Exercise prompt:
Answer with one number: the count of lines in this material that hold the word "desirable".

Source material:
::::

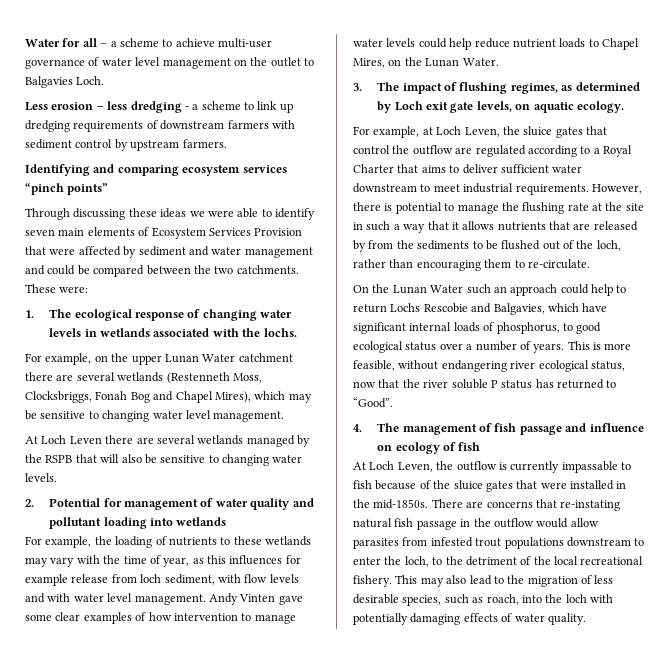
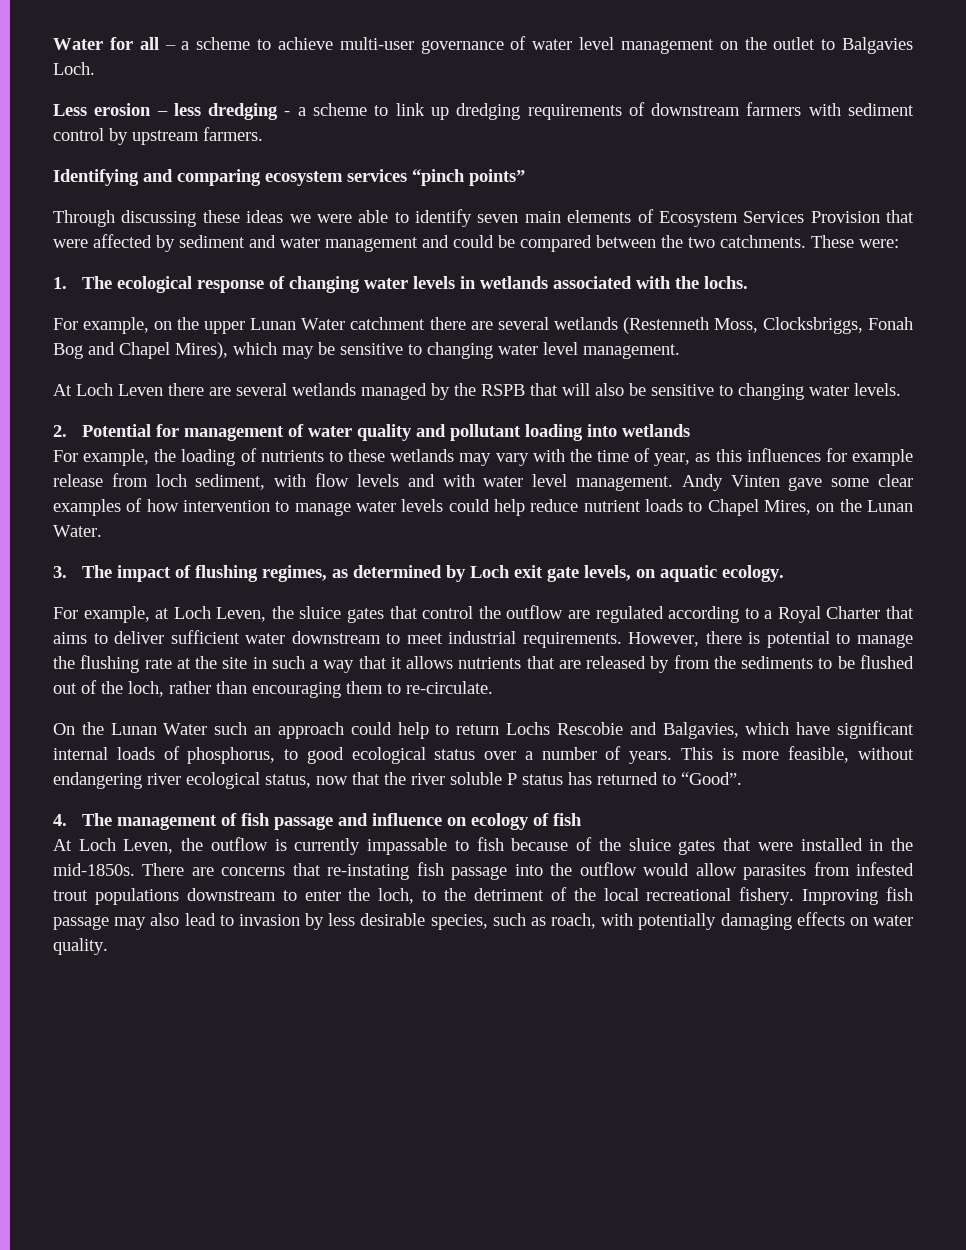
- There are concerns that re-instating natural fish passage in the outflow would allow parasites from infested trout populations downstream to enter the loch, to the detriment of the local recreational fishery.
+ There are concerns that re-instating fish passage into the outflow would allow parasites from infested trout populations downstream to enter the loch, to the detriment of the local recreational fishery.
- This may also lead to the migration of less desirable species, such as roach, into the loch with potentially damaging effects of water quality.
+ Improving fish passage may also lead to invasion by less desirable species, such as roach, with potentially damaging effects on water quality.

::::

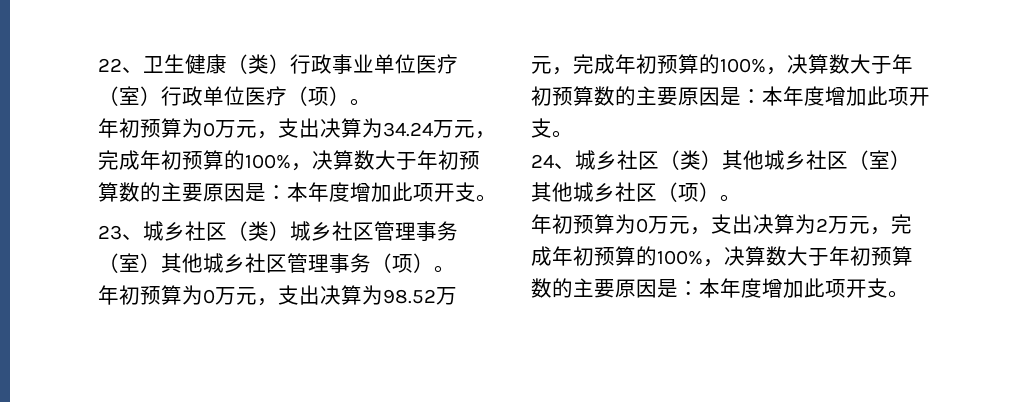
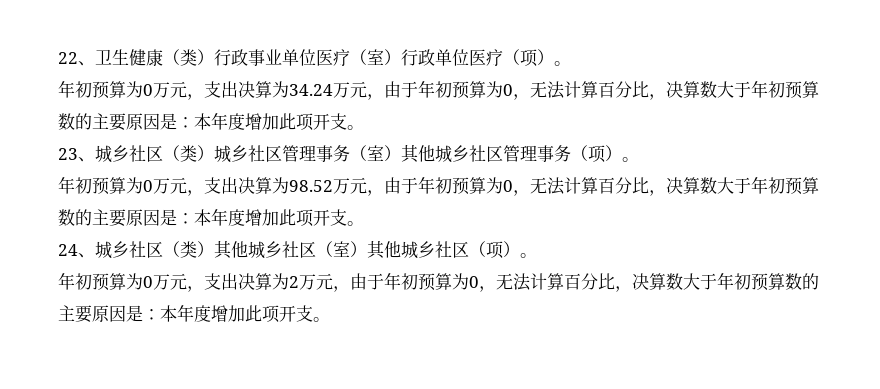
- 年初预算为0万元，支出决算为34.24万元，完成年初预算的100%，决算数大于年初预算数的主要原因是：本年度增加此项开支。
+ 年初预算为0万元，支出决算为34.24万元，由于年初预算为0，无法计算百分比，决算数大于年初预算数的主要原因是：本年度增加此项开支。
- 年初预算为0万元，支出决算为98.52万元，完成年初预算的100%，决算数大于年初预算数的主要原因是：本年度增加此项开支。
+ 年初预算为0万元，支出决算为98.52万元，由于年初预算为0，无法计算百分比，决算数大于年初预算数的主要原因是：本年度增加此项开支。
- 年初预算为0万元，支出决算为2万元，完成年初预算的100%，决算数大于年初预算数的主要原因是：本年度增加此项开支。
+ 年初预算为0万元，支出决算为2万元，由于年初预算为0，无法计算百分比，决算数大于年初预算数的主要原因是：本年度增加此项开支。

::::

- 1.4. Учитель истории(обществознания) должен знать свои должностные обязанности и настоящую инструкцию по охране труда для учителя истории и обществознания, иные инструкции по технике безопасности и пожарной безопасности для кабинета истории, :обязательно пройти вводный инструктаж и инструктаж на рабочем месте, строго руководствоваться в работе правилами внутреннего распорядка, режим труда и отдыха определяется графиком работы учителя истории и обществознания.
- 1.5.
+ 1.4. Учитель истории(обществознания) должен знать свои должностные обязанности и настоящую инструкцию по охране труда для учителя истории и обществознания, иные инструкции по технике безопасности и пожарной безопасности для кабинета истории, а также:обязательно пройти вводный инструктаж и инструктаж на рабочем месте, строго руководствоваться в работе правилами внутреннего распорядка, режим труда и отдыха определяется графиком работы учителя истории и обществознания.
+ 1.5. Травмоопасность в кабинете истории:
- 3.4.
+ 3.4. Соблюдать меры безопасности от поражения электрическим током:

::::

Your solution:
2